Früherkennung und personalisierte Therapie: Die Zukunft der Parkinson-Behandlung
Ein wichtiger Schwerpunkt der aktuellen Forschung liegt auf der Verbesserung der Früherkennung von Parkinson. Da zum Zeitpunkt der Diagnose bereits 60% der Nervenzellen in der Substantia Nigra untergegangen sind, zielen aktuelle Studien darauf ab, das Absterben von Dopamin-Neuronen möglichst noch vor dem ersten Auftreten der Symptome zu stoppen.

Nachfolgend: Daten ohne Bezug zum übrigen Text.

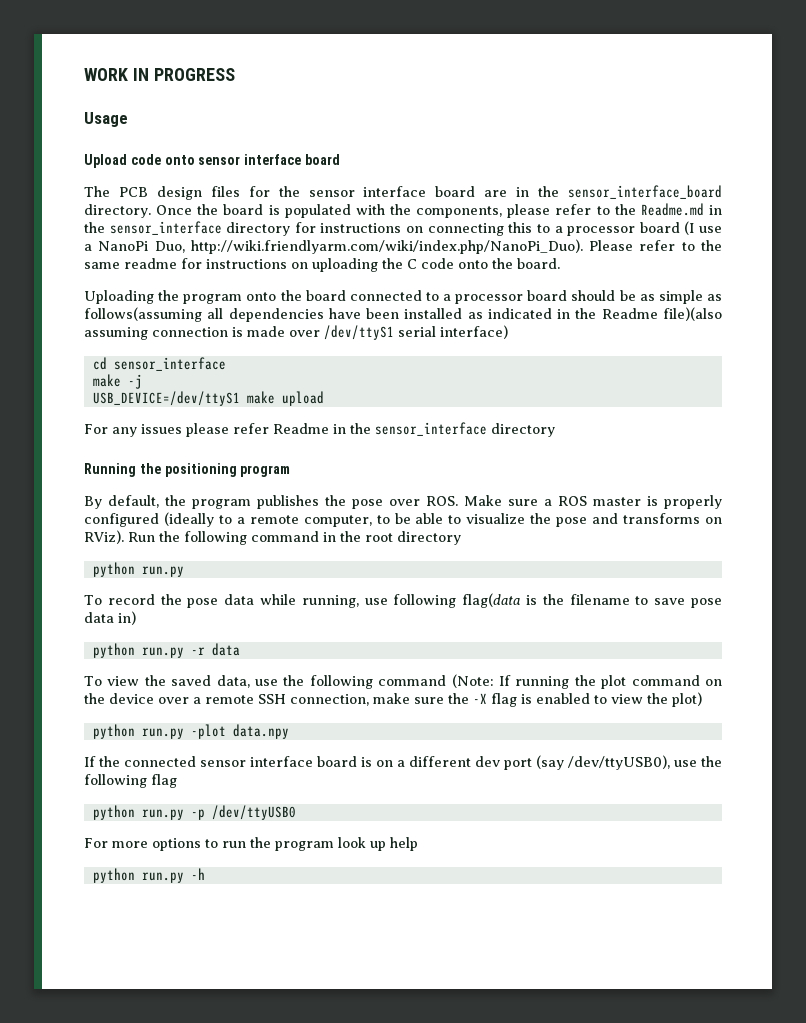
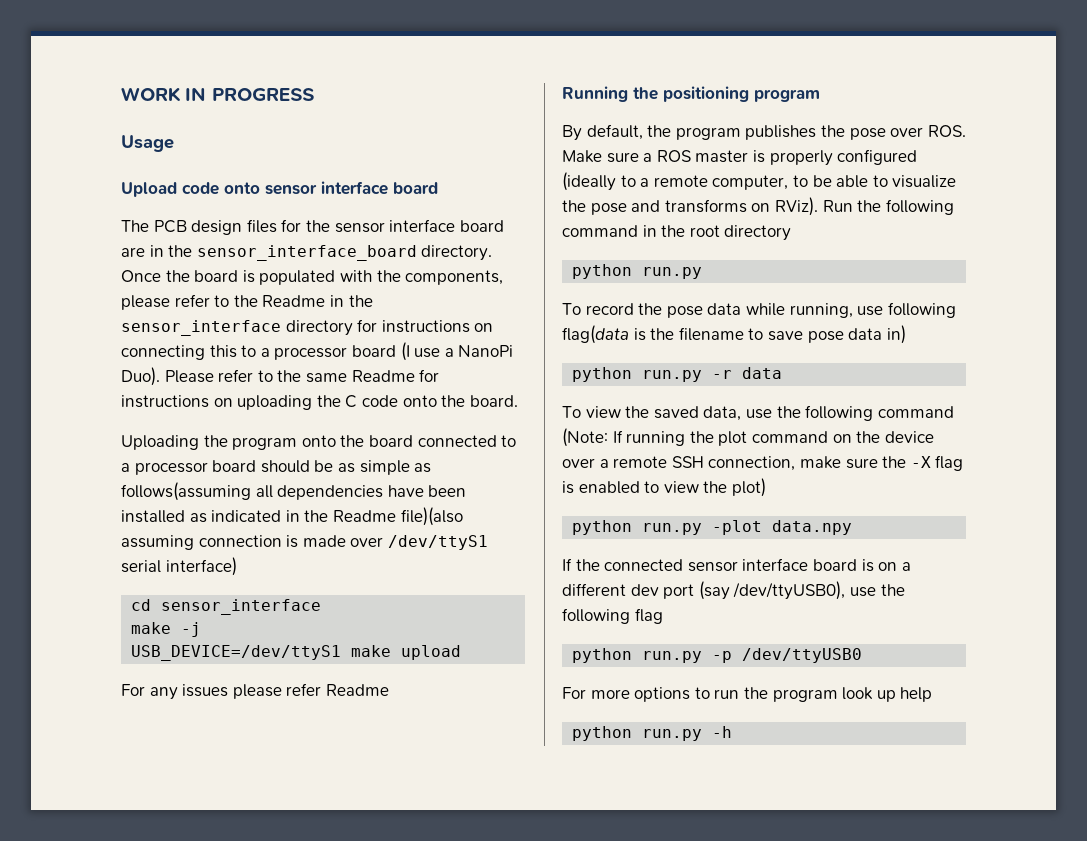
[640,203,704,216] Readme.md -> [262,295,326,307] Readme
[154,239,583,254] Duo, http://wiki.friendlyarm.com/wiki/index.php/NanoPi_Duo). -> [121,367,160,386] Duo).
[124,258,177,269] readme -> [351,370,415,382] Readme
[333,422,555,437] in the sensor_interface directory -> (389, 690) none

Künstliche Intelligenz (KI) in der Früherkennung:
Die künstliche Intelligenz spielt eine zunehmend wichtige Rolle bei der Früherkennung von Parkinson. So konnte eine grosse britische Studie zeigen, dass über eine Woche am Handgelenk getragene Bewegungssensoren bis zu 7 Jahre vor der klinischen Diagnose auf einen beginnenden Morbus Parkinson hinweisen können. Auch KI-gestützte Sprachanalysen tragen zur besseren Früherkennung bei.
Genetische Ursachenforschung und personalisierte Therapie:
Die technischen Fortschritte haben der genetischen Ursachenforschung einen bedeutenden Schub gegeben. Inzwischen ist belegt, dass auch genetische Faktoren an der Entstehung von Morbus Parkinson beteiligt sind. Mutationen auf den Genen PINK1 und PRKN sowie pathologische Veränderungen im GBA1-Gen erweisen sich als relevant. Insbesondere die GBA1-Mutation ist mit einer schnelleren Progression zur Parkinson-Demenz und einem durchschnittlich zehn Jahre früheren Krankheitsbeginn verbunden.
Die Erkenntnisse aus der genetischen Forschung sollen dazu beitragen, Parkinson-Patienten anhand ihrer Erbinformationen und biologischen Stoffwechselwege in Untergruppen einzuteilen und so eine möglichst individuelle Therapie zu ermöglichen. Das Ziel ist es, für jeden Patienten das am besten geeignete Medikament zu finden, das gezielt auf die spezifischen Ursachen und Mechanismen seiner Erkrankung wirkt.